Jan
7
Adrian Cotterill is an Exec in the Digital OOH space in the UK and runs a Blog called the Daily DOOH which can be found here
He had a nice little post that many will find quite interesting in helping to understand measurement for sales purposes. The post can be found here.
The highlights are basically targeted to let folks understand how much they should be spending on the audience measurement of their network relative to the spend of other media. The basic results:

Keep in mind that sales and measurement are sometimes done differently in North America vs the rest of the world.
A few notes:
- As a new medium, it is OUR RESPONSIBILITY to prove ourselves, via audience measurement, as a standalone and as a comparable to other media to get Brand and Media Agency buy in. Per Adrian’s comments:”Successful networks spend more time and more money on audience measurement and research in general than you (ever) realise AND that is why they are generally quite successful”
- As a new medium, OF COURSE it’s going to COST MORE to get set up in the world of media to establish yourselves. If it were easy toget started to prove a medium, EVERYBODY WOULD BE DOING IT AND MAKING TONS OF CASH. Success is always earned not given.
- We need to recognise, as a medium, that EVERY OTHER MEDIUM has measurement as well and that it’s the mainstay of their business. Keeping it really simple, they are done on A.) Some form of audience details B.) Some understanding of holistic media consumption data (how folks consume the medium….a.k.a. behaviour and impact – long and short term). In other words, quantifiable and qualifiable data. The pundits will tell you that this is a really complex question, but when you get right down to it and ASK, you’ll get to the heart of the matter pretty quickly (it’s really easy to overcomplicate things). You’ll also notice, if you read media papers regularly, that the largest thorn for EVERY medium as an ongoing contestation of the media’s worth is MEASUREMENT. Most traditional media is getting challenged right now as well because their measurement systems are viewed as flawed (see Adrian’s comments in his post) or they haven’t kept up with the times. If they haven’t changed their ways (e.g. TV C3 Data) then they’ve seen huge plummets in revenue recently (e.g. Newspapers)

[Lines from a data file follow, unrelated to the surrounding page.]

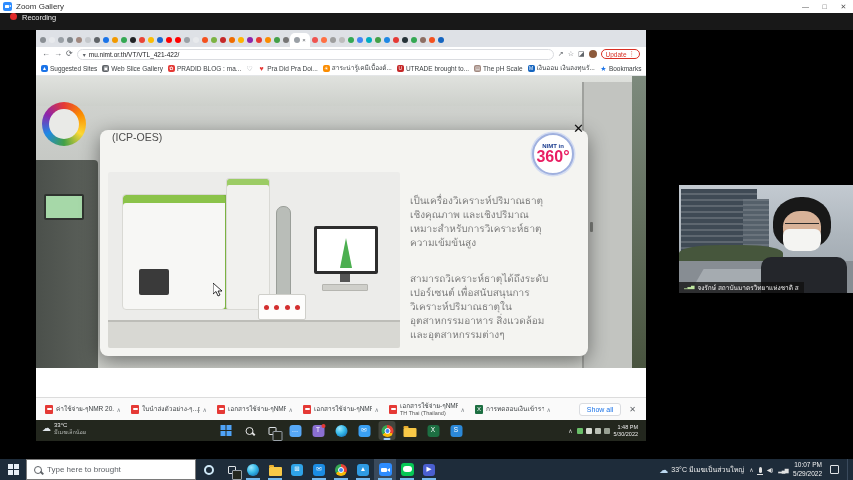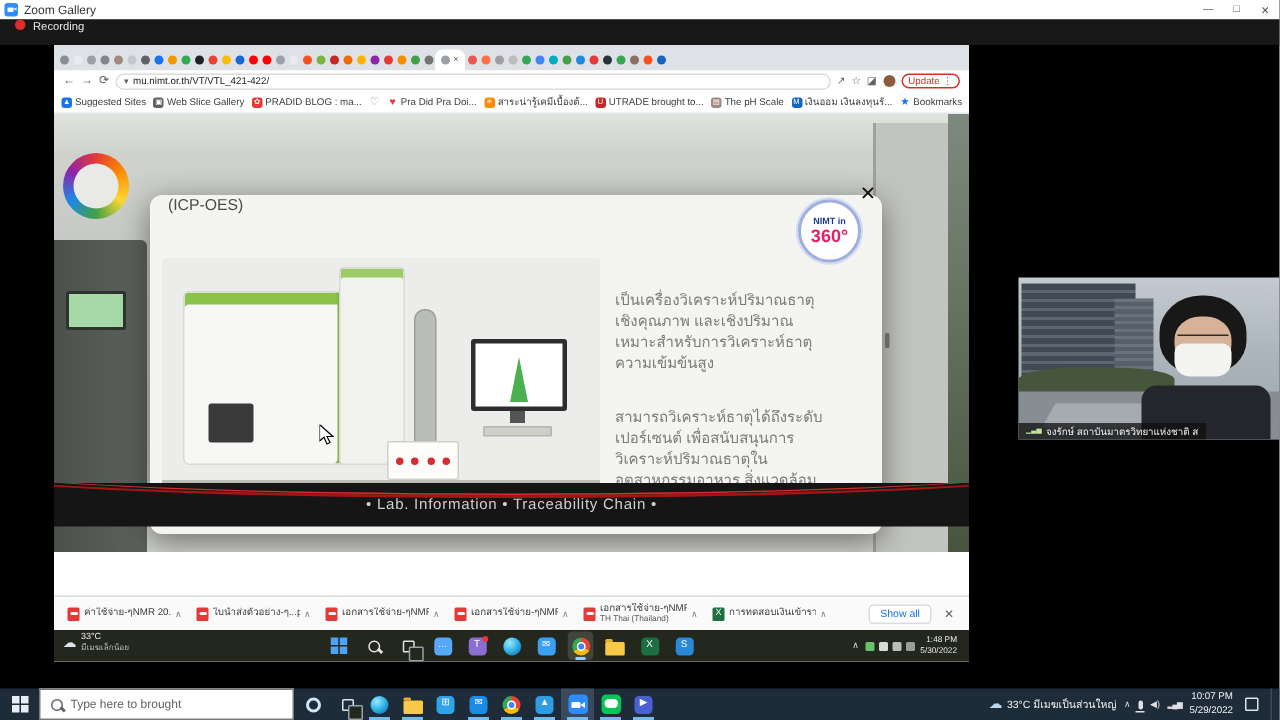--- a/index.html
+++ b/index.html
@@ -51,7 +51,7 @@
   .m-close{position:absolute;right:4px;top:-9px;font-size:13px;font-weight:bold;color:#0d0d0d;cursor:pointer}
   .nimt-logo{position:absolute;right:14px;top:3px;width:42px;height:42px;border-radius:50%;background:#fff;border:2px solid #9fb0de;box-shadow:0 0 0 1.5px #d3dcf2;display:flex;flex-direction:column;align-items:center;justify-content:center;line-height:1}
   .nimt-top{font-size:6px;color:#1a3c8f;font-weight:bold}
-  .nimt-bottom{font-size:12px;color:#e91e63;font-weight:bold}
+  .nimt-bottom{font-size:16px;color:#e91e63;font-weight:bold}
   .m-body{position:absolute;left:8px;top:42px;display:flex}
   .photo{width:292px;height:176px;background:#ececea;position:relative;overflow:hidden;border-radius:2px}
   .bench{position:absolute;left:0;bottom:0;width:292px;height:28px;background:#d8d8d3;border-top:2px solid #bdbdb8}

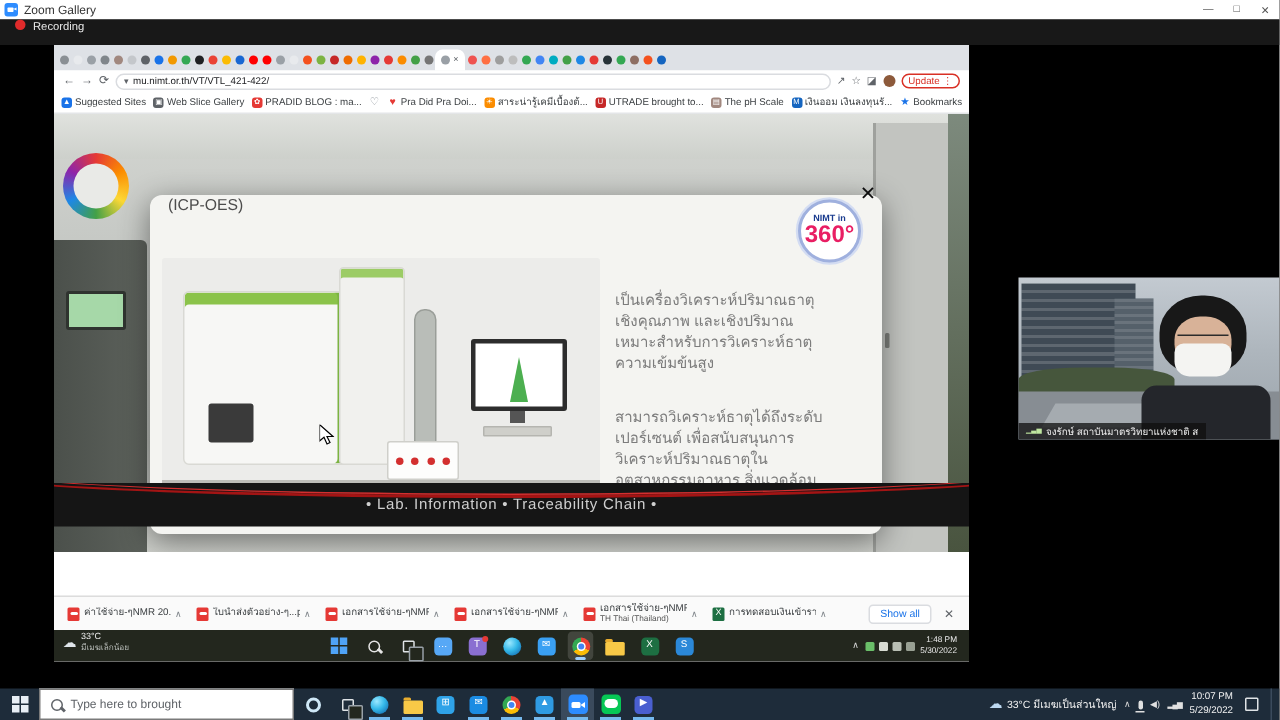--- a/index.html
+++ b/index.html
@@ -431,9 +431,6 @@
     </div>
   </div>
 
-  <div class="ribbon">
-    <span>•  Lab. Information  •  Traceability Chain  •</span>
-  </div>
 
   <div class="dlbar" id="dlbar">
       <div class="dl">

- The more detailed your metrics and the more they prove your media, the MORE YOU CAN CHARGE FOR AD SALES…and justify it
- We have the opportunity, through various technologies as mentioned in the article, to up the ante on measurement technology and blow the other mediums out of the water. Internet ratings/measurement is successful (although still contentious) because they CAN measure on 100% of action/reaction based results, unlike traditional media. We are NOT Internet advertising and those same measurement techniques don’t work, but we can mature far past existing traditional measurement because we are new, and that is what will help continue to propel media dollars into our space.
Our medium is currently one of the cheapest in the industry relative to audience reach and impact. The faster we can individually and as an industry adopt measurement practices, the faster the agencies will adopt and the more revenue will come in.
Last point, Adrian makes a great comment about results publishing. Many people try to hold on too tight to their measurement data to hide it from the industry and others for various reasons. Publish EVERY piece of info on your network and audiences and share it. It matures the industry much much faster and provides much more credibility to your Network and the space. And as Adrian mentions, publish the bad news too.